About this task | Scan the material below for "content", then return each line that contains it.
_ _ _ _
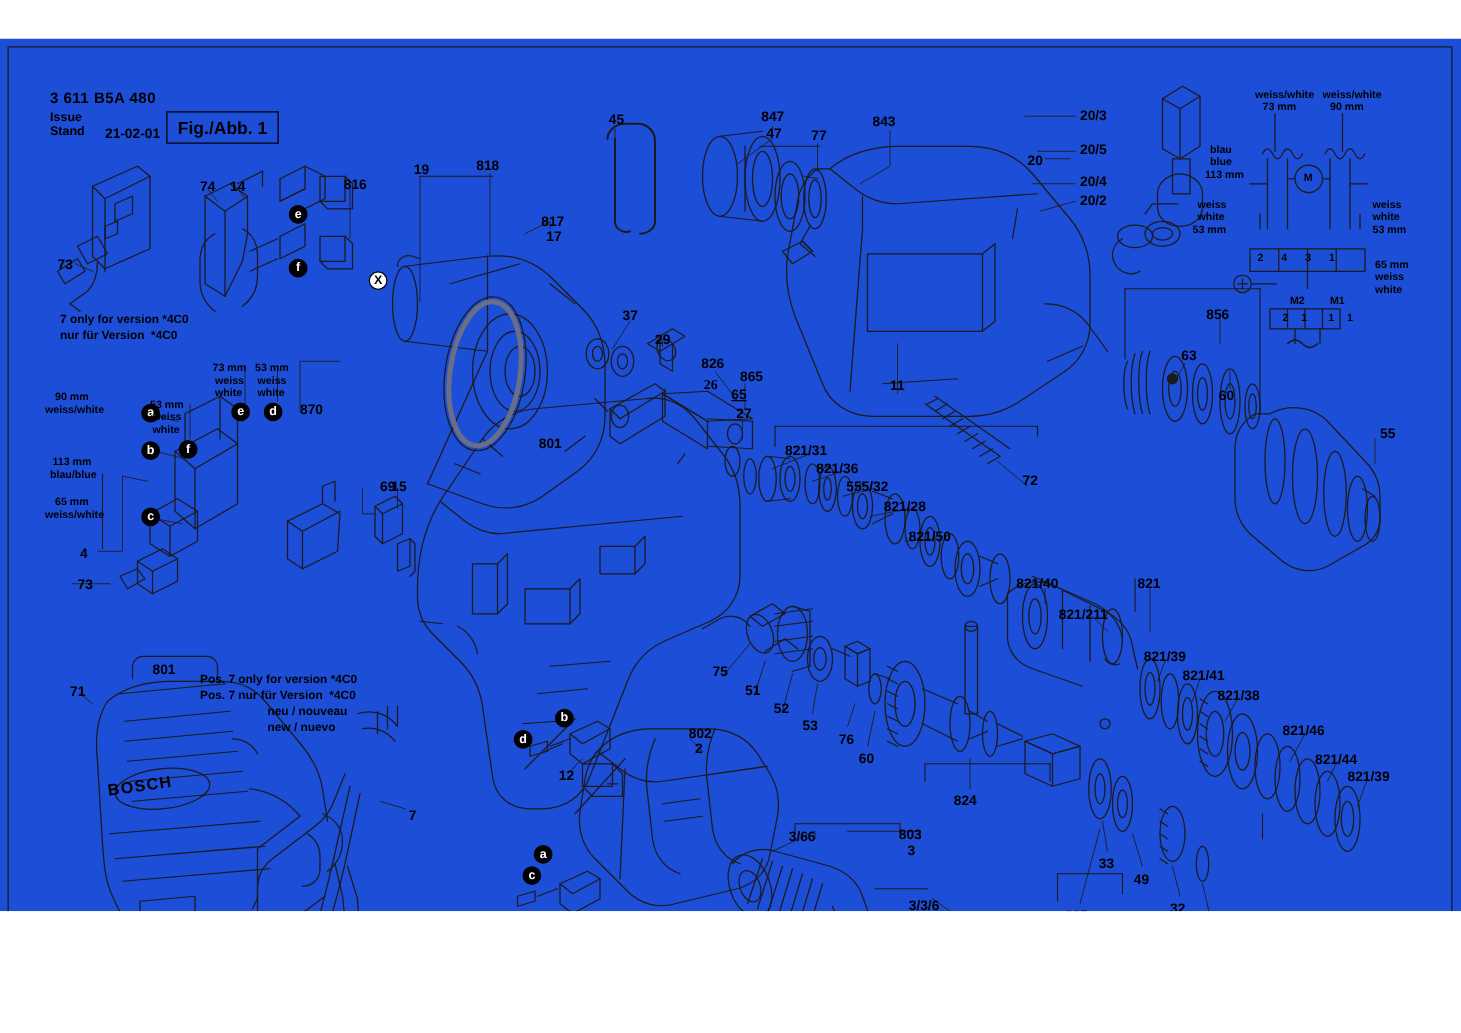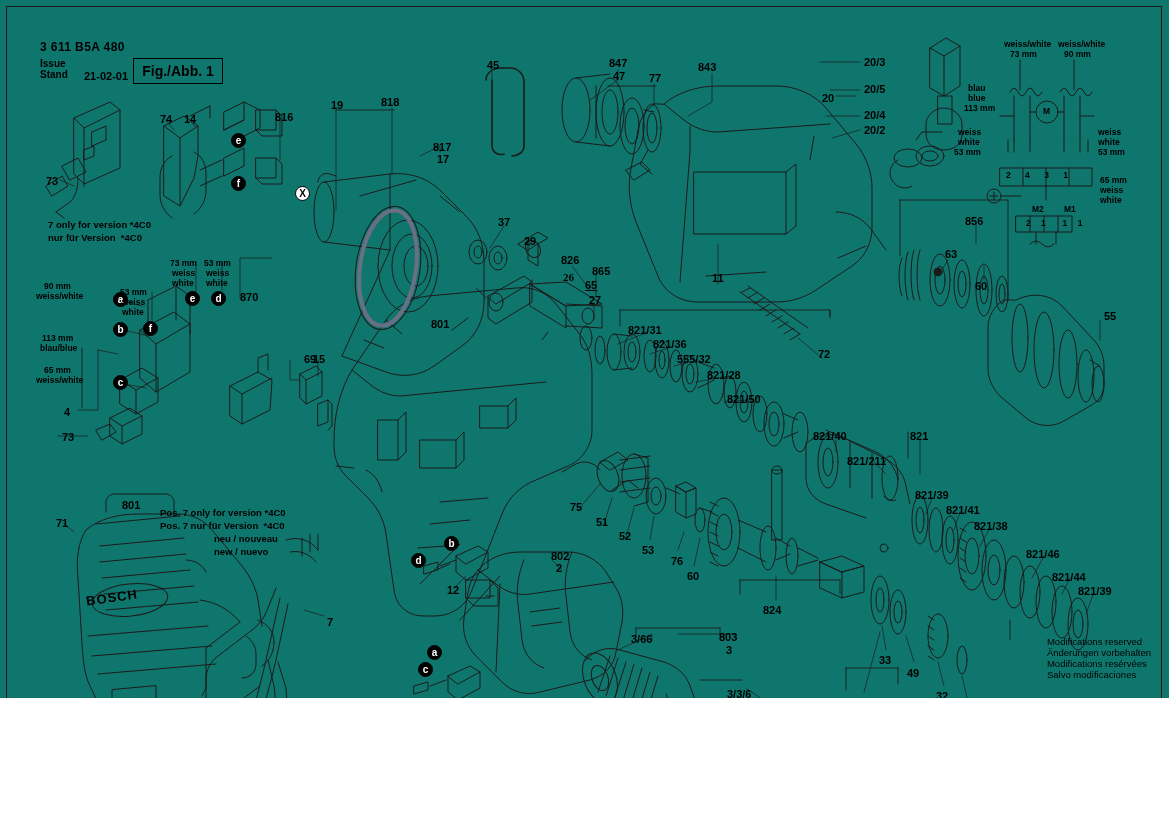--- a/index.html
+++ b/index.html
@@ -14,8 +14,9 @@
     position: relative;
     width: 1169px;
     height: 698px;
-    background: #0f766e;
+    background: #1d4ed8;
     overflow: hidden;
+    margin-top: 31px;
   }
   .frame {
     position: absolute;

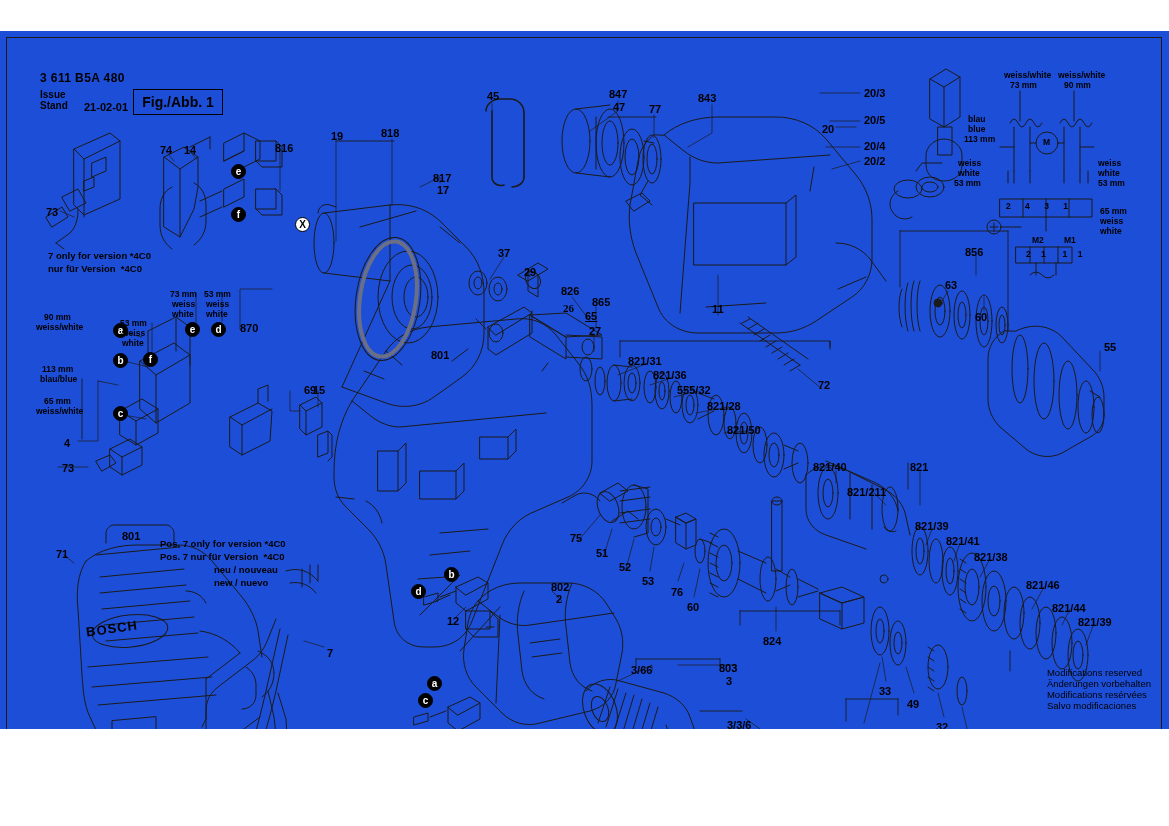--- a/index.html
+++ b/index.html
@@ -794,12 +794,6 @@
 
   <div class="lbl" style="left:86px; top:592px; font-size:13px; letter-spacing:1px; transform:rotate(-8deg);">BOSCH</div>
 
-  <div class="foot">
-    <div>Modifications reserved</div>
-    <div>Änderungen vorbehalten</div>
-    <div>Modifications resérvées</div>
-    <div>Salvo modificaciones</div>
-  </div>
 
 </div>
_ _ _ _
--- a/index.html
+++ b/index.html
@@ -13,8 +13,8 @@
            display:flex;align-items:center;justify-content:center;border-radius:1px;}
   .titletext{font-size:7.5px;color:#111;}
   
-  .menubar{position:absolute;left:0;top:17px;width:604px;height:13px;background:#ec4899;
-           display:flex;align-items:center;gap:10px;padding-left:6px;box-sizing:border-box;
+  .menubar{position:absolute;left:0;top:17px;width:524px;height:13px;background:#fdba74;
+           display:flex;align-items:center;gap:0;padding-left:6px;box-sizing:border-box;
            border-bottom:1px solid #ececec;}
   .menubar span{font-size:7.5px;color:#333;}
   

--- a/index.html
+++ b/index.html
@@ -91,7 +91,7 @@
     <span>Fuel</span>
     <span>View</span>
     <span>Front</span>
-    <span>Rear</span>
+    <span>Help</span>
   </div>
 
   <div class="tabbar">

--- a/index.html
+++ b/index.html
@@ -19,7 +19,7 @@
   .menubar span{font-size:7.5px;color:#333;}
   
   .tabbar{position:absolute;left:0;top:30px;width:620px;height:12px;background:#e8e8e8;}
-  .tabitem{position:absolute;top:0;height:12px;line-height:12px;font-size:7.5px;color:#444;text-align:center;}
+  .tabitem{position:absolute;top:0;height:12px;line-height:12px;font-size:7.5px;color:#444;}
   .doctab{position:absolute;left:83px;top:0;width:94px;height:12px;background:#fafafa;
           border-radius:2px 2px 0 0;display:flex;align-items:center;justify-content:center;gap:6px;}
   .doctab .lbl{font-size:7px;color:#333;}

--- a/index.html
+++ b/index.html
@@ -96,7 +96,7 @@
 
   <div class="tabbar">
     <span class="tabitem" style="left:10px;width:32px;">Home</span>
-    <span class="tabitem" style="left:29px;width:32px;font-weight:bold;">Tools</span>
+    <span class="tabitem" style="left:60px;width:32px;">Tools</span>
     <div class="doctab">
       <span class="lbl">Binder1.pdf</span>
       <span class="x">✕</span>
_ _ _ _
Solution for this task |
            display:flex;align-items:center;justify-content:center;border-radius:1px;}
           border-radius:2px 2px 0 0;display:flex;align-items:center;justify-content:center;gap:6px;}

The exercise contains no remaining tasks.